The Centiloid Project describes a post-hoc data transformation to standardize amyloid PET measurements to enable direct data comparisons across sites and studies using differing acquisition/analysis methods. It uses linear regression that transforms values using different measurement scales to match those from a standard Centiloid unit scale. Our group’s measurement method differs from the Centiloid’s standard method in both acquisition and analysis methods. In this work we examine multiple variations for performing these transformations and compare several approaches. We hypothesized that using Deming regression, which accounts for error on both axes, would produce a more optimal transformation than the recommended standard linear regression. We also examined the effects of performing separate regressions for differences in acquisition and analysis methods, rather than a direct single-regression approach. Our results found that all transformation approaches had very similar performance and were within the recommended tolerance thresholds.

Introduction

Many groups employ amyloid Positron Emission Tomography (PET) imaging in their research programs. However, different image acquisition sites and analysis groups use different tracers (with different binding properties) and different quantification software methods, all of which influence the scales of quantitative measurements. As a result, data values cannot be directly compared across sites. This issue also confounds meta-analyses across studies and hinders the creation of field-standardized biomarkers and thresholds.

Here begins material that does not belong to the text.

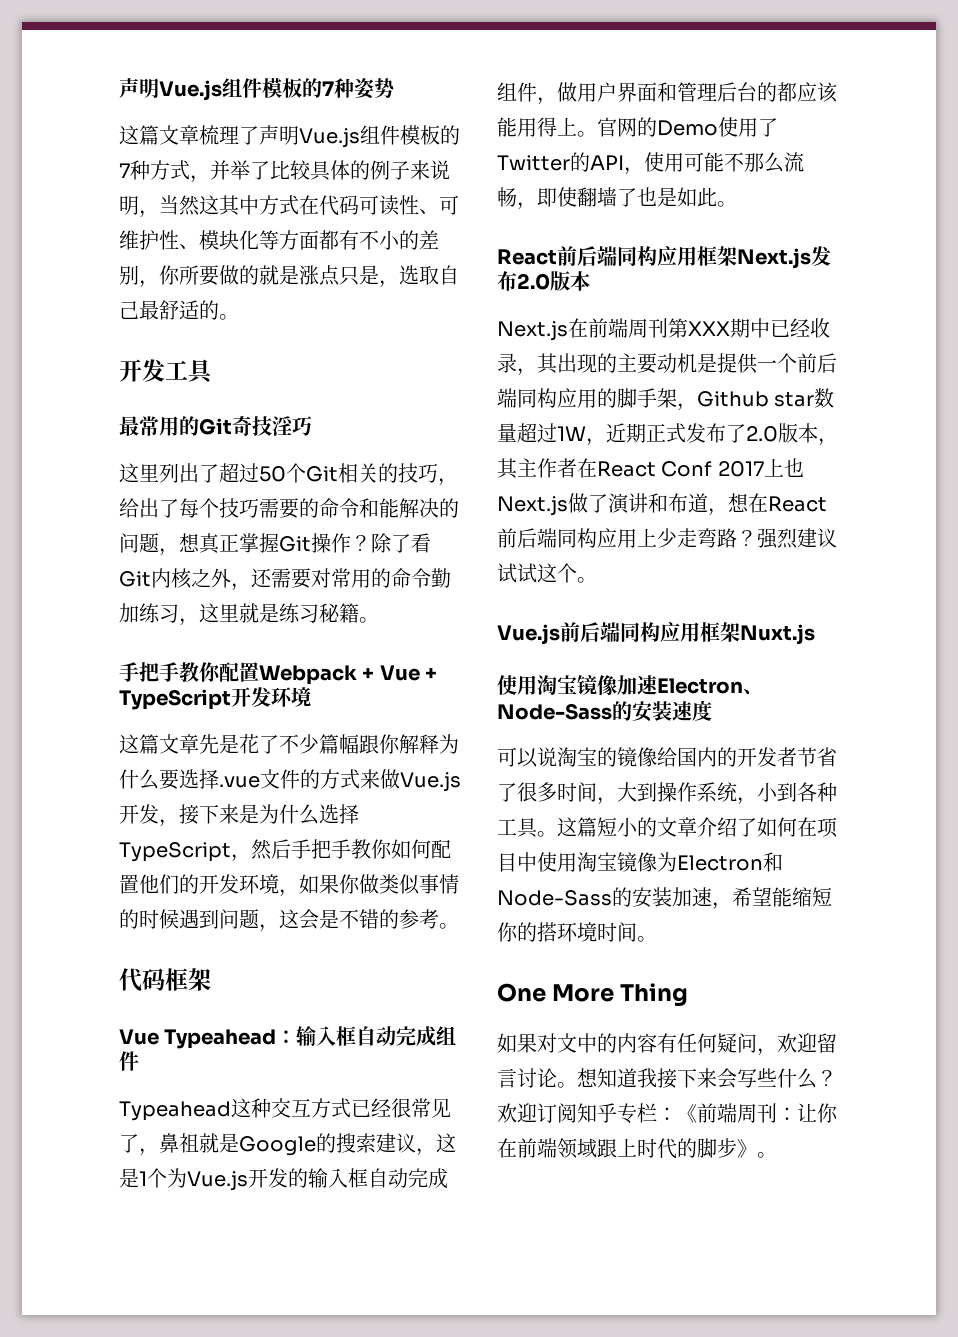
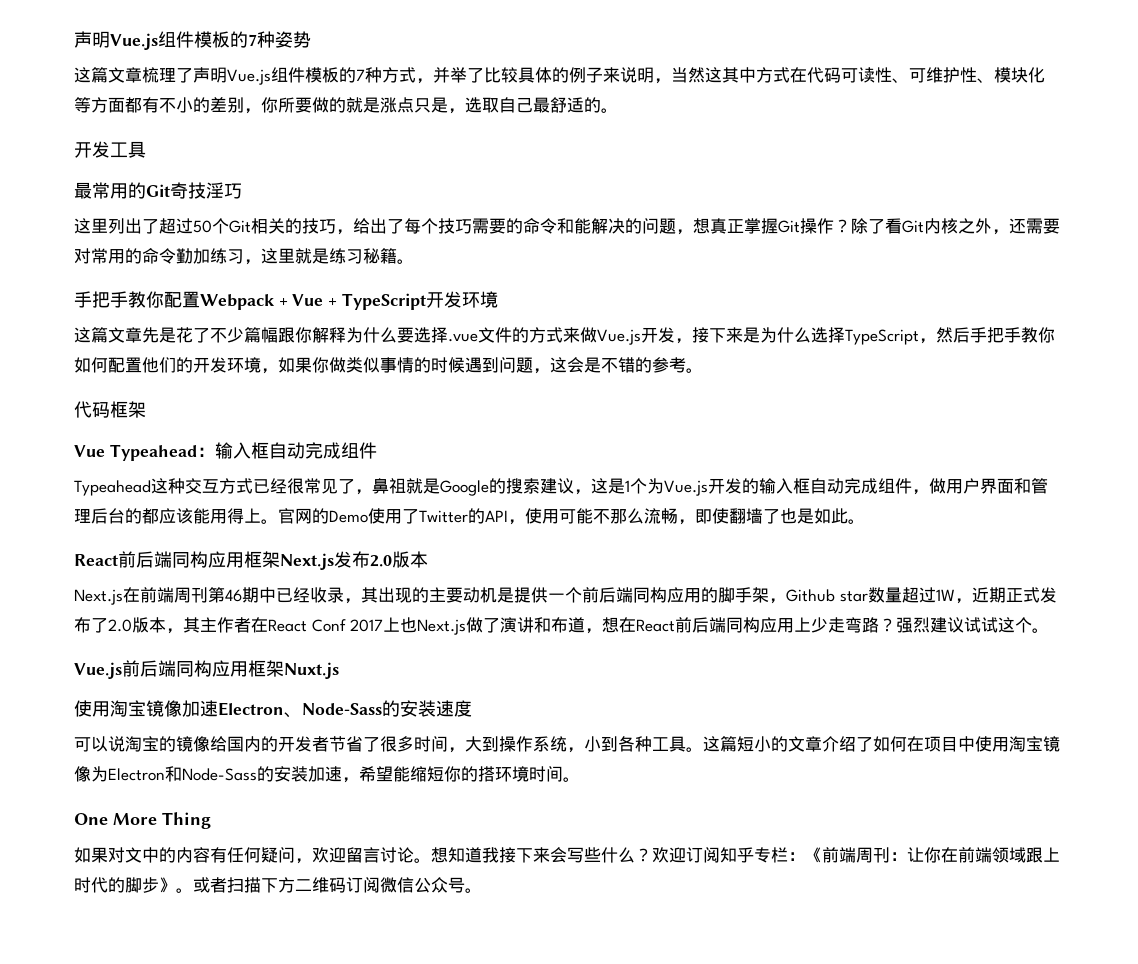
[688,321,730,336] XXX -> [225,589,242,602] 46
(777, 1155) none -> [193,877,482,893] 或者扫描下方二维码订阅微信公众号。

The Centiloid scale was proposed as a method to harmonize amyloid PET measurements across differing acquisition methods/tracers and image processing methods by performing a series of linear regressions to convert them to a standardized 0–100 scale1. The Centiloid standard scale was defined with images using the [11 C] Pittsburgh Compound B (PiB) tracer2, measured by late-uptake Standardized Uptake Value Ratio (SUVR) images acquired between 50–70 minutes post-injection (PiB50–70), and a software pipeline based on the Statistical Parametric Mapping version 8 (SPM8) package3 with a specific set of brain atlas volumes of interest (VOIs).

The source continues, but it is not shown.